“Second Generation Rent Control” is a Failure

Commentary, Housing Affordability, Steve Lafleur (historic), Uncategorized

The scourge of rent control was vanquished in Saskatchewan by the NDP during the 1990s. Unfortunately, the party is now promising to implement “second generation rent control.” While not as disastrous as the former rent control regime, it would merely replace one type of rent volatility with another.

Rent control has been one of the greatest public policy failures of the last hundred years. Swedish economist Assar Lindbeck famously wrote that "next to bombing, rent control seems in many cases to be the most efficient technique so far known for destroying cities." Preventing landlords from charging market rate rents leads them to skimp on repairs and maintenance. It also removes the incentive for construction of new units. This leads to an under-supply of rental units, which can only be corrected in the long run by rationing or higher prices. The evidence against the effectiveness of rent control is so strong that in a survey of 464 economists, over 93% agreed that “a ceiling on rents reduces the quantity and quality of housing available.”

Many policy analysts have struggled to find a way to marry the stability of rent control for existing tenants with the ability of the market to supply new units, leading to the creation of second generation rent controls. In the variant advocated by the NDP the controls don't apply to new tenants, but allows for exceptions to ensure that landlords can recover certain cost increases, such as the cost of performing maintenance and upgrades. Rather than trying to dictate the overall rental price level, the central aim is to eliminate “gouging.”

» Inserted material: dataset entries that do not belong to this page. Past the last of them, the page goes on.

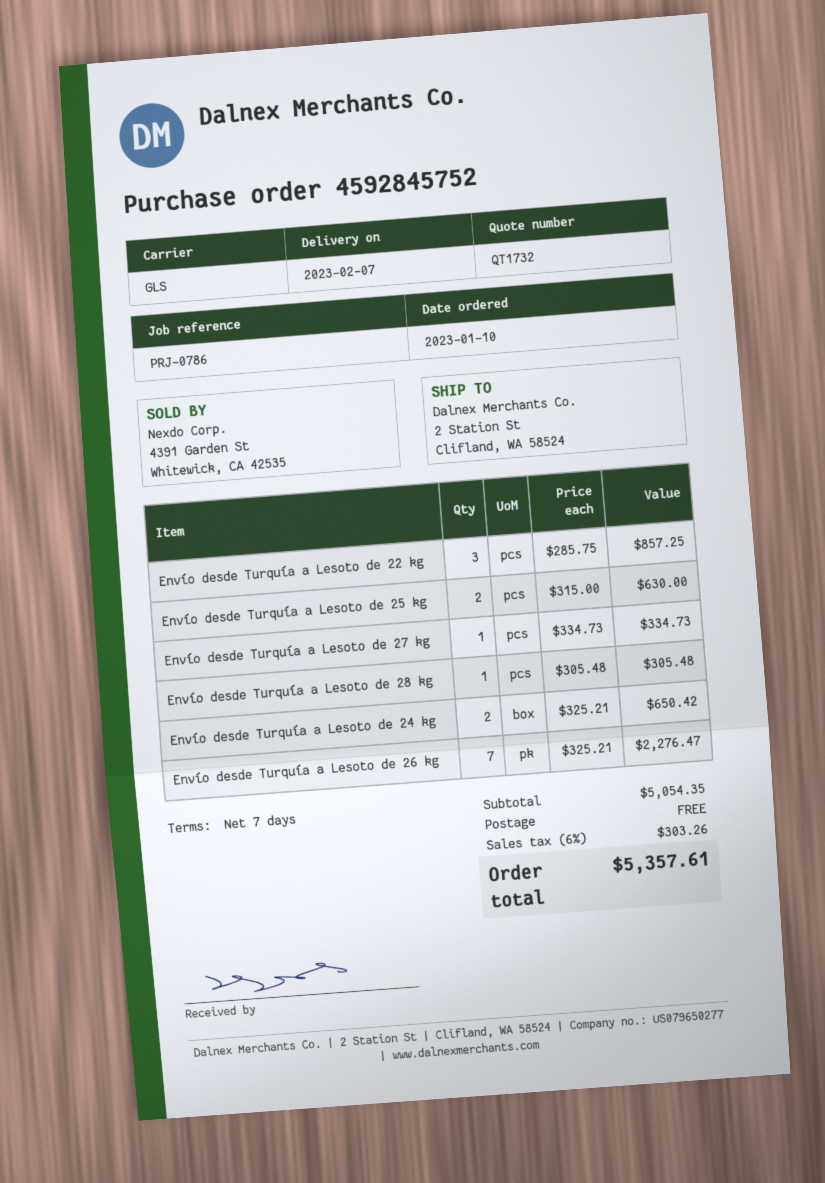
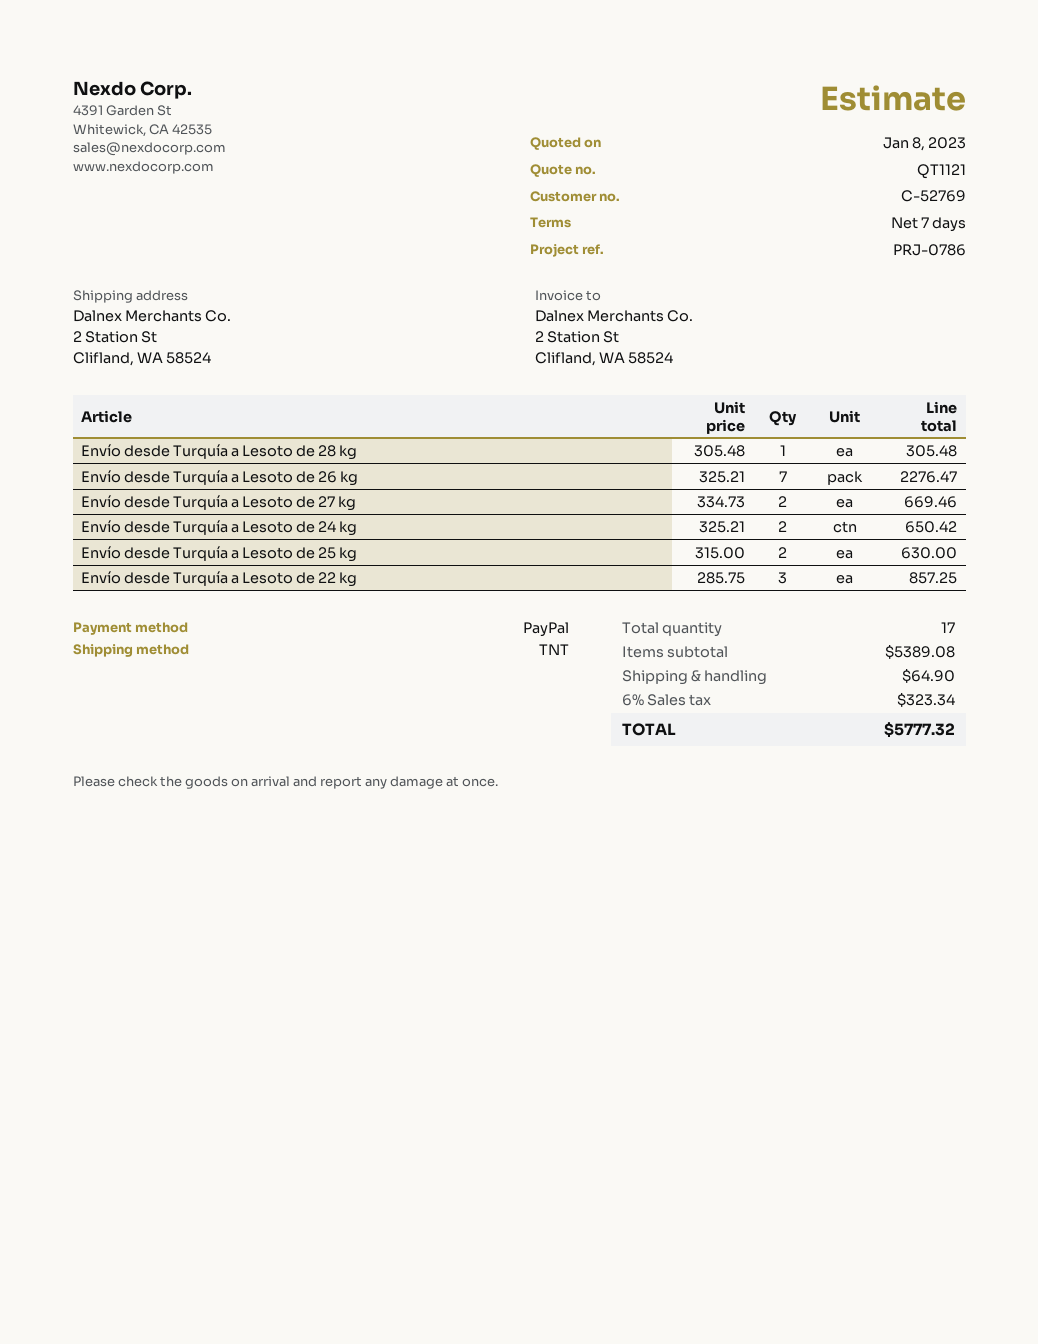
quote number: QT1732 -> QT1121
shipping method: GLS -> TNT
Envío desde Turquía a Lesoto de 27 kg: 1 x 334.73 = 334.73 -> 2 x 334.73 = 669.46
subtotal: 5054.35 -> 5389.08
shipping: 0.00 -> 64.90
tax: 6% = 303.26 -> 6% = 323.34
total: 5357.61 -> 5777.32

To figure out why second generation rent control fails, it is key to understand the landlords' perspective. If annual rent increases on existing tenants are limited, how will this affect rental rates? Since landlords have no way of knowing how long tenants will stay, the answer is to set initial rental rates higher to make up for the fact that they cannot raise rents to match the market rate until the tenants leave. This effectively creates a subsidy from short term to long term renters.

Second generation rent control schemes, such as the program in Manitoba, allow landlords to raise rents in order to cover repairs and renovations. This provision is meant to combat the tendency of landlords in rent controlled cities to allow buildings to crumble. Ironically, this can lead to the same types of dramatic swings occasionally seen in overheated rental markets, but the results are far less predictable. While a hot real estate market will lead to upwards pressure on rents (which can be alleviated with the construction of new units), the volatility can at least be predicted. But when individual landlords will need to undertake expensive repairs, or decide to renovate a building is less predictable. As the housing stock ages, renting can become akin to gambling. This has become a serious problem in Manitoba. Incidentally, Manitoba's rent control scheme is the “success” story that Dwain Lingenfelter wishes to emulate. In non-controlled markets, landlords can plan to finance renovations and repairs by gradually increasing rents. In controlled markets, rent increases are bottled up until capital expenses need to be undertaken. Second generation rent control simply replaces market volatility with randomness.

In order to ensure rental affordability in Saskatchewan, the province should adopt some of the tax reforms suggested by the Chamber of Commerce, such as eliminate the punitive 46.7% tax on rental income and tax rental companies as they tax other companies. Given that the small business tax rate is 13%, the savings would be enormous. Another reform would be to allow rental companies to roll over capital gains that are reinvested in new residential developments. This would reduce the cost of building new units. The municipalities should also cease to tax rental properties at a higher rate than owner occupied housing. This is an implicit subsidy to homeowners. While 'sticking it to the landlords and developers is appealing to many, these costs are passed on to renters.

In addition to cultivating a competitive rental market, the province should introduce rental vouchers for those who are truly unable to afford decent housing. This would allow people with temporary financial difficulties to continue paying their rent, and would also reduce the need for subsidized housing. The cost would be a fraction of the $320 million NDP affordable housing platform. More importantly, it is an effective method of alleviating poverty.